I nodded, trying to swallow, but finding my mouth void of any moisture.

“As am I.” He smiled. My knees almost buckled. “Adrian Green. I’m the new calculus geek.” He flashed me those pearly whites once more and I just about swatted at him to say, “Stop that, man! You’re killing me here.”

Realization hit me. The new hire. The one Henry had asked me to mentor. The opportunity I had stupidly turned down, it seemed.

Finally finding some of the spit had returned to my parched throat, I said, “Lauren Sinclair. Statistics. Next door. So, you’re from California?” I asked, trying to nonchalantly check out his left hand, eyes darting down to his side. I found no signs of metal, no glinting shine in the fluorescent light of the room. My chest fluttered happily.

“Yeah. The sun was getting to be too warm and comforting and I decided, ‘You know what I need? Some depressing rain and, oh, can I get some wind added in, too?’” He laughed, squinting warmly as he looked at me.

I bit my lip and then checked my watch. “Oh crap! I’ve got to get ready for class. I’m sorry to have to run. It was nice to meet you, Adrian.” I smiled, hoping it was big and glittery and somewhat charming. “Please let me know if you need any help getting settled.”

“Actually.” The word stopped me as I pivoted toward the door. My body buzzed with anticipation. “I would love a tour later if you don’t mind. The department head tried to give me one earlier, but I was so focused on getting my boxes counted and checked off my list, I told him to make it quick and now I don’t even remember where the bathroom was.” He quirked a cheek up, making one eye squint a bit.

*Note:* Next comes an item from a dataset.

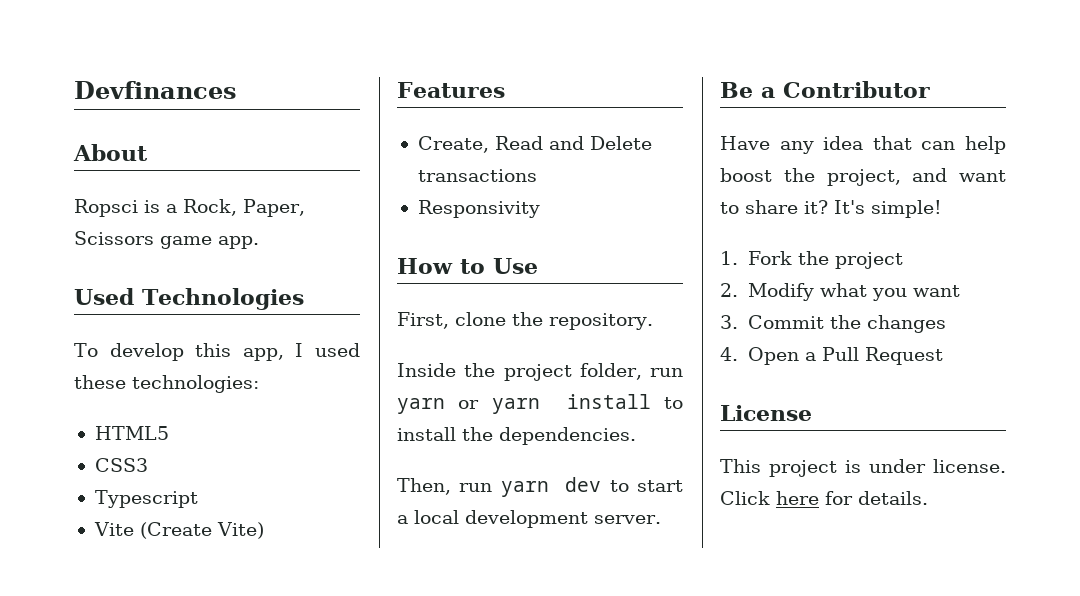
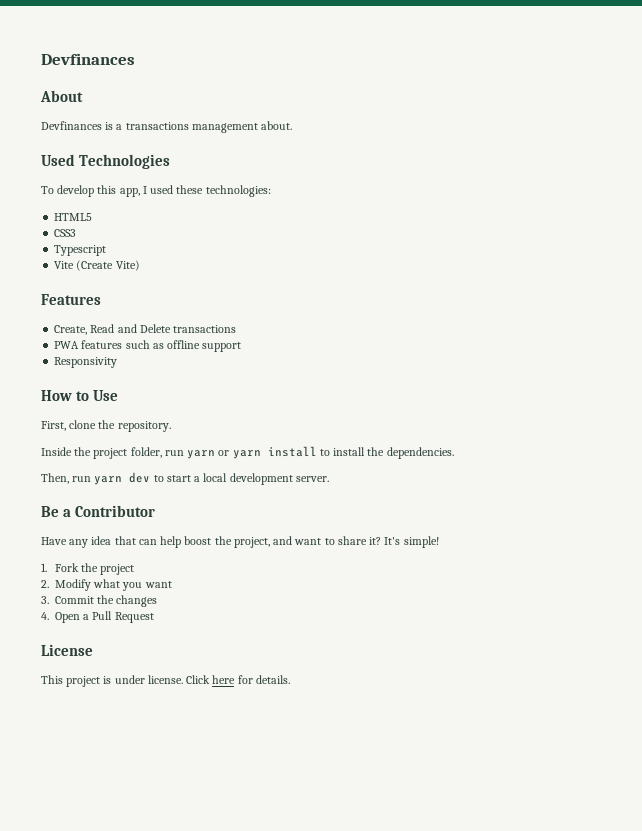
[74,199,138,217] Ropsci -> [41,121,102,130] Devfinances
[183,199,305,217] [74,231,259,249] Rock, Paper, Scissors game app. -> [125,121,293,133] transactions management about.
(537, 175) none -> [54,340,242,352] // PWA features such as offline support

“Sure thing. I’ve got a break after this next class. I’ll come get you.” I turned to leave, but stopped. “Oh, and the bathroom is the last door on your left at the end of the hall.” I pointed in the general direction.

He gave me a wink that threatened the integrity of my legs yet again and I scrambled out of there as quick as I could. Before heading into my office, though, I pulled out my phone and texted Bets.

Me: Shut down the dating sites! Shut them all down. Throwing away the list must’ve been the right move because I have been gifted a man from the gods!!!

Bets: Have you been drinking? Aren’t you at work?

Me: *rolling eyes* No. I’m fine. And serious. I just met a hot-to-the-seventeenth-power man. Like Cary and Gene hot. He’s a prof here. New. MINE. ALL MINE.

Bets: K, Gollum. Cool your jets there. Not gonna be yours if you send him running with some creepo vibe. Call me on your break.

I smiled. Bets could joke all she wanted. This was it. This was real. This was a sign. I had let go of the list. I had closed a window and a door had opened. A door that held my perfect man on the other side.